**Exercise prompt:**
When you reach the line containing "Black Girl: 6" in the entries below, repeat it and each line after it exactly until the entries end.

***** Material for this task *****

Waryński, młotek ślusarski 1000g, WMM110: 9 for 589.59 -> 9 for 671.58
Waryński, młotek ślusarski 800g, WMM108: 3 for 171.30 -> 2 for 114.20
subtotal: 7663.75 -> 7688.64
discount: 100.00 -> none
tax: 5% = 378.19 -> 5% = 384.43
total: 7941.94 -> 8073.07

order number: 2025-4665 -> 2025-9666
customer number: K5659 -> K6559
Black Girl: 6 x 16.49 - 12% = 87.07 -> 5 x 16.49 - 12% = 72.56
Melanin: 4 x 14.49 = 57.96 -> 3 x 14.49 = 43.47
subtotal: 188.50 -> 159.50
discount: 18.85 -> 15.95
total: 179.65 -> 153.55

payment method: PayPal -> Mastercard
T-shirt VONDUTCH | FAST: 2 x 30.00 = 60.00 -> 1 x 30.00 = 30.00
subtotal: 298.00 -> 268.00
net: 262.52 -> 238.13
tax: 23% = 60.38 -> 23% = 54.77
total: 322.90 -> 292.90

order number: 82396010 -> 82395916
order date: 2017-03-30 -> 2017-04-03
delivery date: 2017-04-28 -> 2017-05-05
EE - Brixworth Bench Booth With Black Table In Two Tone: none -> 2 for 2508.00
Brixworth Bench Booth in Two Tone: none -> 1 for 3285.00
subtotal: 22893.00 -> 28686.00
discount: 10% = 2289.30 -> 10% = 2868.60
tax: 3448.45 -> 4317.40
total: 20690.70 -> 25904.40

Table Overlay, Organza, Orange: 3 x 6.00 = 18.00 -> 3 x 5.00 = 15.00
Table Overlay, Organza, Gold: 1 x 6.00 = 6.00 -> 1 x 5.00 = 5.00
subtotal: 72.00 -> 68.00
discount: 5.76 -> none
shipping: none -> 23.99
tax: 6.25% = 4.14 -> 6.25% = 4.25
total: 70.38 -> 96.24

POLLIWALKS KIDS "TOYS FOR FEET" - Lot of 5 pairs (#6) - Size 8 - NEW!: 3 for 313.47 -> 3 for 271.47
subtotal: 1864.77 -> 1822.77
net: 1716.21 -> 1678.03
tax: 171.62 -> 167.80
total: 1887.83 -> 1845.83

*****

**Finished exercise:**
Black Girl: 6 x 16.49 - 12% = 87.07 -> 5 x 16.49 - 12% = 72.56
Melanin: 4 x 14.49 = 57.96 -> 3 x 14.49 = 43.47
subtotal: 188.50 -> 159.50
discount: 18.85 -> 15.95
total: 179.65 -> 153.55

payment method: PayPal -> Mastercard
T-shirt VONDUTCH | FAST: 2 x 30.00 = 60.00 -> 1 x 30.00 = 30.00
subtotal: 298.00 -> 268.00
net: 262.52 -> 238.13
tax: 23% = 60.38 -> 23% = 54.77
total: 322.90 -> 292.90

order number: 82396010 -> 82395916
order date: 2017-03-30 -> 2017-04-03
delivery date: 2017-04-28 -> 2017-05-05
EE - Brixworth Bench Booth With Black Table In Two Tone: none -> 2 for 2508.00
Brixworth Bench Booth in Two Tone: none -> 1 for 3285.00
subtotal: 22893.00 -> 28686.00
discount: 10% = 2289.30 -> 10% = 2868.60
tax: 3448.45 -> 4317.40
total: 20690.70 -> 25904.40

Table Overlay, Organza, Orange: 3 x 6.00 = 18.00 -> 3 x 5.00 = 15.00
Table Overlay, Organza, Gold: 1 x 6.00 = 6.00 -> 1 x 5.00 = 5.00
subtotal: 72.00 -> 68.00
discount: 5.76 -> none
shipping: none -> 23.99
tax: 6.25% = 4.14 -> 6.25% = 4.25
total: 70.38 -> 96.24

POLLIWALKS KIDS "TOYS FOR FEET" - Lot of 5 pairs (#6) - Size 8 - NEW!: 3 for 313.47 -> 3 for 271.47
subtotal: 1864.77 -> 1822.77
net: 1716.21 -> 1678.03
tax: 171.62 -> 167.80
total: 1887.83 -> 1845.83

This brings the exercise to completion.